- Exercise
Among these records, which lines include "entrada"? Copy them out.

- Study material
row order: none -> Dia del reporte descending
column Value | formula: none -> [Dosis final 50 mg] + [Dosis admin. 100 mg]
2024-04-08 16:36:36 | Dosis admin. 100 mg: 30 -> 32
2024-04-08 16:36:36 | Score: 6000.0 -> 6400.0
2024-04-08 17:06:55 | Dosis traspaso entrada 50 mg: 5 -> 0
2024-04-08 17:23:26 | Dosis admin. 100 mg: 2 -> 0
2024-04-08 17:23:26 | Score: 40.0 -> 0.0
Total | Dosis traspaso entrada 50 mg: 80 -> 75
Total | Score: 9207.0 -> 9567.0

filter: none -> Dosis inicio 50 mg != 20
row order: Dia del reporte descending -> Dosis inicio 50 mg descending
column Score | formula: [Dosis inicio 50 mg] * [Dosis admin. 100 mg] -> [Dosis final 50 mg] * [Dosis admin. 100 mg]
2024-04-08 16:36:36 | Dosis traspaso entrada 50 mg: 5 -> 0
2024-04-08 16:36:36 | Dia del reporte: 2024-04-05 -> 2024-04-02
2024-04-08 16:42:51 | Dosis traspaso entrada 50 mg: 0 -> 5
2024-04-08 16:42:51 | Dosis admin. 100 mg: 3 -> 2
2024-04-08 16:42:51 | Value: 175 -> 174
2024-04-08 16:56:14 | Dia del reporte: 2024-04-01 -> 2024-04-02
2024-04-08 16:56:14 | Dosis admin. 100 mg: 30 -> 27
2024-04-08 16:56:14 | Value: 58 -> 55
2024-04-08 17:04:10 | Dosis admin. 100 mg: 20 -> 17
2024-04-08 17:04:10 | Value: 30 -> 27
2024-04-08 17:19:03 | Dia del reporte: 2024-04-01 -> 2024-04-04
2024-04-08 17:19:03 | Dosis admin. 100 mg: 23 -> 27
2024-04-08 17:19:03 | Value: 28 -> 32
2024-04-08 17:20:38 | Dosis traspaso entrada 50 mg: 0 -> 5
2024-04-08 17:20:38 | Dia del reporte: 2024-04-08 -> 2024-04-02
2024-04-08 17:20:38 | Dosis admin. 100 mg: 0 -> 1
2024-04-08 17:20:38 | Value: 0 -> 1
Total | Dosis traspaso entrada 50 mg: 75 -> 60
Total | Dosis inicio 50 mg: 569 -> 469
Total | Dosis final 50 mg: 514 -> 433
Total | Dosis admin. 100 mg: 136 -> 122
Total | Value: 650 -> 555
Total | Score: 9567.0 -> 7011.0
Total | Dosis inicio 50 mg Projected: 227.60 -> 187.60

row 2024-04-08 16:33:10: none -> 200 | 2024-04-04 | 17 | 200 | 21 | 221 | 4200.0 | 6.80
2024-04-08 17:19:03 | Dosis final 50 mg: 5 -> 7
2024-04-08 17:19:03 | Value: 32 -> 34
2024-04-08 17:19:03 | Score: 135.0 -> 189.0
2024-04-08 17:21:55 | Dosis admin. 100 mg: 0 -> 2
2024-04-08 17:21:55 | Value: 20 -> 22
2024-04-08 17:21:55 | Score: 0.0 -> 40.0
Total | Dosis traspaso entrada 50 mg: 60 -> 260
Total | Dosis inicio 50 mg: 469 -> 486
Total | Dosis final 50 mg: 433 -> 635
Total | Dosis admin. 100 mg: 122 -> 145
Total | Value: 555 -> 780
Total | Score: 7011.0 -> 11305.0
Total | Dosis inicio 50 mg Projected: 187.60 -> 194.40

- Response box
2024-04-08 17:06:55 | Dosis traspaso entrada 50 mg: 5 -> 0
Total | Dosis traspaso entrada 50 mg: 80 -> 75
2024-04-08 16:36:36 | Dosis traspaso entrada 50 mg: 5 -> 0
2024-04-08 16:42:51 | Dosis traspaso entrada 50 mg: 0 -> 5
2024-04-08 17:20:38 | Dosis traspaso entrada 50 mg: 0 -> 5
Total | Dosis traspaso entrada 50 mg: 75 -> 60
Total | Dosis traspaso entrada 50 mg: 60 -> 260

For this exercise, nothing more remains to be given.